• **WORK TASK**:
Transcribe the entries exactly as they stand below, passing over any picture.

• **DATA**:
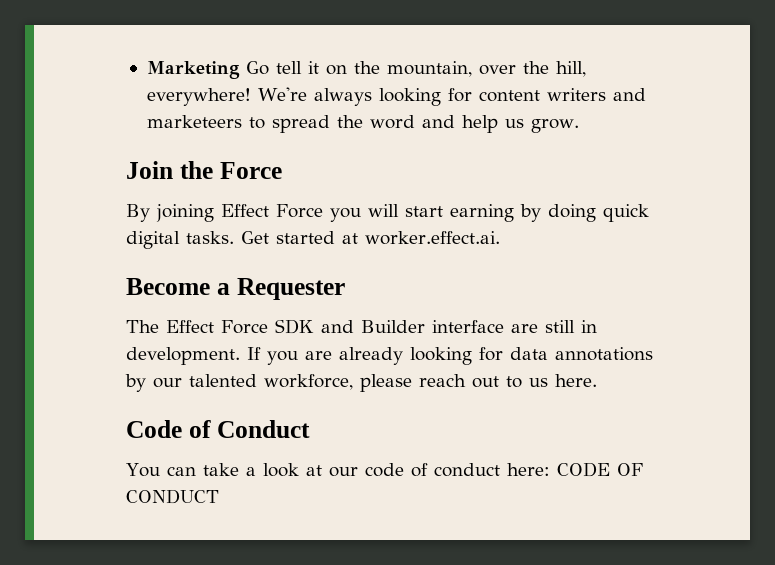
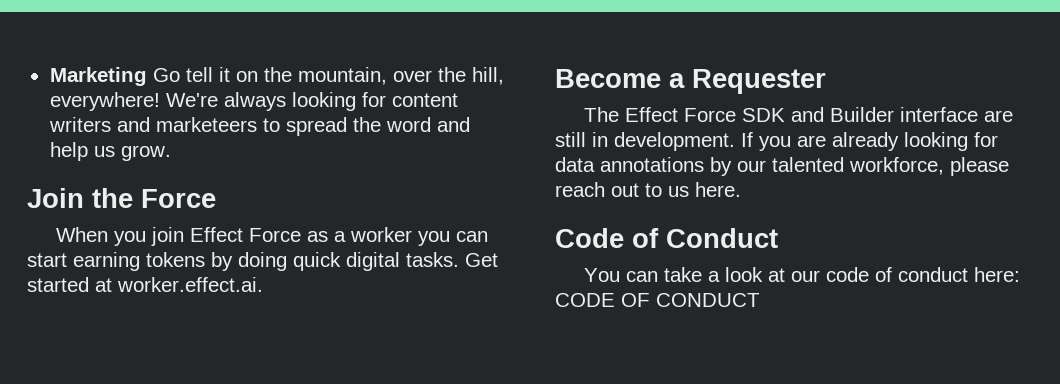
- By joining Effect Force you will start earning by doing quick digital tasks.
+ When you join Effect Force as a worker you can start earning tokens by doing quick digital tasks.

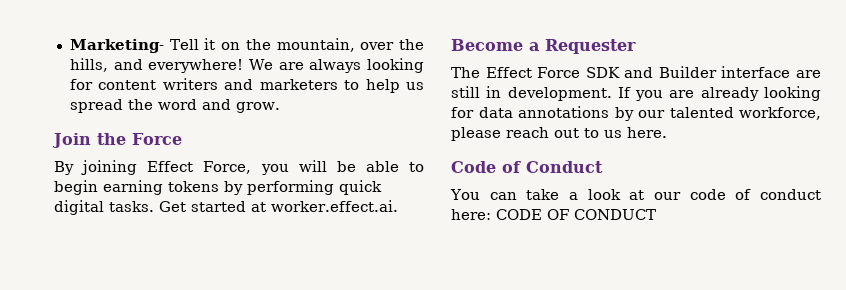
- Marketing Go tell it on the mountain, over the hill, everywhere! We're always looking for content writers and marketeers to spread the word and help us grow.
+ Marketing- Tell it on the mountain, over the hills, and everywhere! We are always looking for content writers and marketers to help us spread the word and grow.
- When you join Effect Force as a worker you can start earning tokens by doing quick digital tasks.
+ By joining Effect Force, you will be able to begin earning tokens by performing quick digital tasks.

• **ANSWER**:
- By joining Effect Force you will start earning by doing quick digital tasks.
+ When you join Effect Force as a worker you can start earning tokens by doing quick digital tasks.

- Marketing Go tell it on the mountain, over the hill, everywhere! We're always looking for content writers and marketeers to spread the word and help us grow.
+ Marketing- Tell it on the mountain, over the hills, and everywhere! We are always looking for content writers and marketers to help us spread the word and grow.
- When you join Effect Force as a worker you can start earning tokens by doing quick digital tasks.
+ By joining Effect Force, you will be able to begin earning tokens by performing quick digital tasks.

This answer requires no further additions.